Leadership with Integrity
The past couple of years have seen some tough times for well-known businesses. Take the examples of the VW scandal and BHS’s difficulties, they seem to demonstrate that, nowadays, more and more companies and their leaders display a lack of integrity. So, with this in mind, how prevalent is a lack of integrity in business?
An apparent lack of integrity in the corporate culture doesn’t just have a potentially negative impact on profitability – it can also have a draining impact on motivation, result in an increase in stress, and a negative impact on the general wellbeing of employees. It is obviously damaging to morale for all employees when integrity is lacking in an organisation, but as well as this, surely ‘good’ economic growth in regions like our own consists of not only well-run, profitable businesses, but also those that genuinely embrace a view that integrity should be a cornerstone of their operations.
There are many styles or models of leadership, but the single feature that, for me, is the most enduring is when leaders have a clear view of organisational ethics, ethical behaviours of leaders, and what outcomes they deliver for employees and the organisation as a whole. Surely the leaders that we naturally gravitate towards are the ones that are values-driven, and have an aspiration to deliver ethical outcomes to a range of stakeholders beyond short-term commercial gains. This is sometimes described as ‘purposeful leadership’ - a concept which includes ‘the extent to which a leader has a strong moral self, a vision for his or her team, and one that takes an ethical approach to leadership marked by a commitment to stakeholders’, such as supporting good causes, taking care of employees, and being environmentally responsible.
Recent findings from research on leadership show that ‘purposeful leadership’ and its individual components of ‘moral self’, ‘commitment to stakeholders’ and ‘vision’, are important in influencing a range of employee outcomes including intentions to leave the organisation, job satisfaction, willingness to go the extra mile, sales performance and, not to mention, lower levels of cynicism. However, some potentially worrying research from the CIPD (Chartered Institute of Personnel & Development) suggested that in the UK population only four in ten workers (40%) score their leaders highly on ethical leadership. From working in our region throughout my career, I am much more positive about the leadership of our businesses, and I believe that Sheffield and the wider region would score much higher than 40% on this one!

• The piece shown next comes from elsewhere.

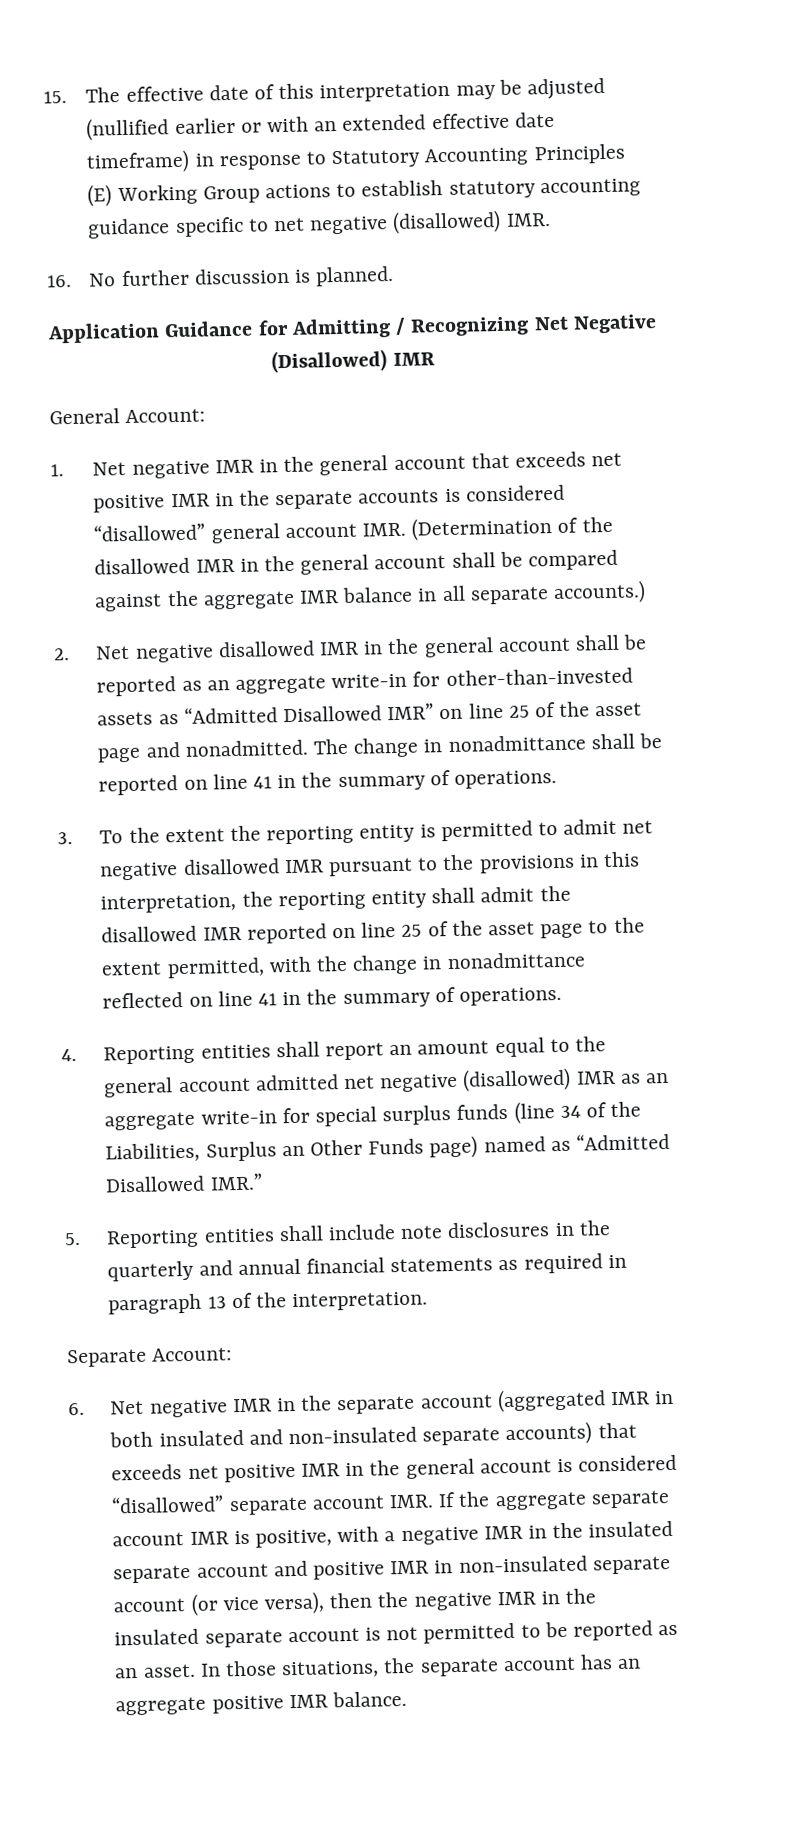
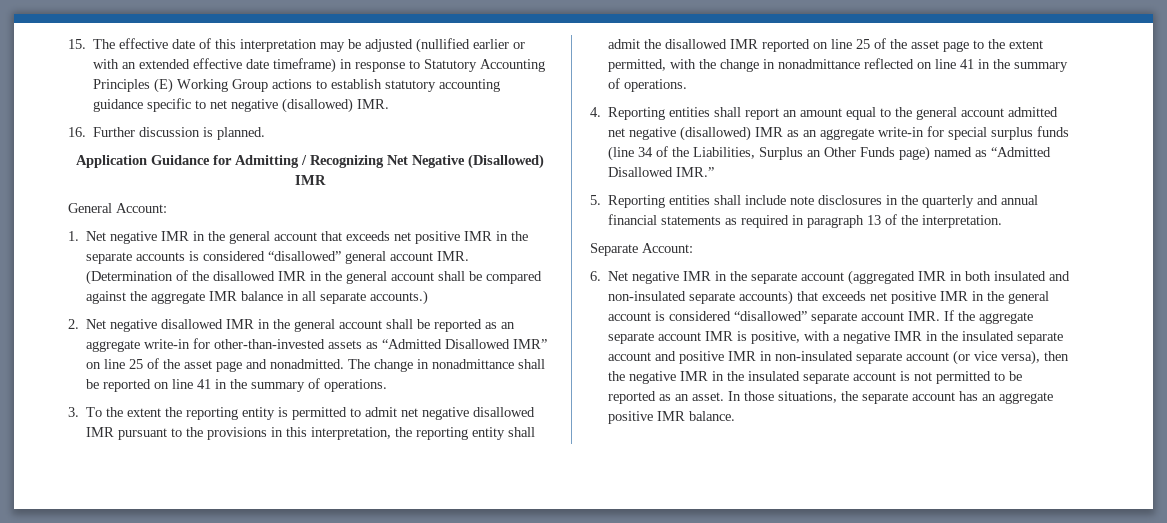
- 16. No further discussion is planned.
+ 16. Further discussion is planned.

It is important for employees to feel that they are able to translate their personal moral values into the work environment. This is becoming a critical issue as increasing amounts of research and anecdotal evidence suggest that younger generations see the moral and ethical stance of an organisation as a key determining factor as to whether they want to not only work there, but also use the business’ products or services. For businesses to truly achieve this there needs to be a fit between the values of the employee and those of the organisation. The degree of alignment between the values of the organisation and those of the employee, in combination with ethical leadership behaviours, has an undoubted impact on things like meaningfulness of work, organisational commitment, job satisfaction and intentions to leave the organisation. So, in short, leadership with integrity and a clear moral and ethical stance isn’t just the right thing to do – it can actually contribute towards.